**PROVIDED DATA**
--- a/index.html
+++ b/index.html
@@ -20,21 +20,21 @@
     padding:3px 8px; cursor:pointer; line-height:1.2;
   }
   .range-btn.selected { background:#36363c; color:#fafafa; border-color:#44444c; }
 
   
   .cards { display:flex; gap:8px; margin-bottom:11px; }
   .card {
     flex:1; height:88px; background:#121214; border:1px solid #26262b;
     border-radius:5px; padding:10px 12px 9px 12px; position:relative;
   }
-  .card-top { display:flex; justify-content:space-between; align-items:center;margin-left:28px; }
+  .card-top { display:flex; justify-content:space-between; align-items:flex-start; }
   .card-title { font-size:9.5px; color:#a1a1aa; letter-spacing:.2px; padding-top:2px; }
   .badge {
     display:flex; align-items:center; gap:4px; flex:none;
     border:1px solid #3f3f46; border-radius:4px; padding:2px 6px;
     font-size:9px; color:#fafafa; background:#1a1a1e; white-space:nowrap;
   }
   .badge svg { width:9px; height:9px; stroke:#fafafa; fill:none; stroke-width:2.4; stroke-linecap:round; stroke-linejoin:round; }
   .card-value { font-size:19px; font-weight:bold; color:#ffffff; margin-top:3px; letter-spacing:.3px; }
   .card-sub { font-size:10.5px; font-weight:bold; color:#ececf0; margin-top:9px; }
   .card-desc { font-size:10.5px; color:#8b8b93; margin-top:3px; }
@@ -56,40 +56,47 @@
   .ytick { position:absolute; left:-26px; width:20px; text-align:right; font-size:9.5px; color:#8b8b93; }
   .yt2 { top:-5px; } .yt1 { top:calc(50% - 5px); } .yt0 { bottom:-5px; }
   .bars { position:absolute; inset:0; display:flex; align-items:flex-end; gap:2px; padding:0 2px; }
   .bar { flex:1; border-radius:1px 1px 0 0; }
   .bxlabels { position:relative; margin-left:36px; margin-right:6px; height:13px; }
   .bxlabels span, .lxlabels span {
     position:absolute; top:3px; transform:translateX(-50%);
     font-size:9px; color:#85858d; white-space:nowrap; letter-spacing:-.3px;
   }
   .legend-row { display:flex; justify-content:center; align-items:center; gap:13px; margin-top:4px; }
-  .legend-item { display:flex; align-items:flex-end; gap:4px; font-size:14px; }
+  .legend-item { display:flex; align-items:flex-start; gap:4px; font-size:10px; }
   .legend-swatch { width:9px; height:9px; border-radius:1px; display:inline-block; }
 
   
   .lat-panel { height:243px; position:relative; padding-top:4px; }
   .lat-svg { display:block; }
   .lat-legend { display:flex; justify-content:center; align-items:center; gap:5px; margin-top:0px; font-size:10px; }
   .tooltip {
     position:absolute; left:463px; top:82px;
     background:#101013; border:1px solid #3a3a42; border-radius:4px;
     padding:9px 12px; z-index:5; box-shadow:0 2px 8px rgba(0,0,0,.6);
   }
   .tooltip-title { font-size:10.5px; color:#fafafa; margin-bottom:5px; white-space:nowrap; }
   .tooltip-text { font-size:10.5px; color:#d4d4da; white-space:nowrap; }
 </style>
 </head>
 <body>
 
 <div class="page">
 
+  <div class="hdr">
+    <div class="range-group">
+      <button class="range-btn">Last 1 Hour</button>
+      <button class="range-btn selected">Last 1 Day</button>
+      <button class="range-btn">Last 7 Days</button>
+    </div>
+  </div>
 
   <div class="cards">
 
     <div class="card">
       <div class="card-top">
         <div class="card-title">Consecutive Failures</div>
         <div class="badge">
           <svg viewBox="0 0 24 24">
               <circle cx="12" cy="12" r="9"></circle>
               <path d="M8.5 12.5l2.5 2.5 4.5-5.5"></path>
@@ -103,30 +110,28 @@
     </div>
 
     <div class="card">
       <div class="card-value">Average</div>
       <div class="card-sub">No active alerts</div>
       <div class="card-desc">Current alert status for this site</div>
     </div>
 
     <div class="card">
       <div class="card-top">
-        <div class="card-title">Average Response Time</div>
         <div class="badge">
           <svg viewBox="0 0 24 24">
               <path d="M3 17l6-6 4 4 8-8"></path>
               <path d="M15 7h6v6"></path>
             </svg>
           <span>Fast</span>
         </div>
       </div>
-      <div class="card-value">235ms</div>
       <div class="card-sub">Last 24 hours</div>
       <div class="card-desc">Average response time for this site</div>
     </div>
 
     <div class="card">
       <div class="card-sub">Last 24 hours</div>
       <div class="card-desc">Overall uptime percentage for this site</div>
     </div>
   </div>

**ASSIGNMENT**
Please find the lines in the data that contain the word "none" and copy them.

**SOLUTION FOR THIS PROBLEM**
     display:flex; align-items:center; gap:4px; flex:none;
   .badge svg { width:9px; height:9px; stroke:#fafafa; fill:none; stroke-width:2.4; stroke-linecap:round; stroke-linejoin:round; }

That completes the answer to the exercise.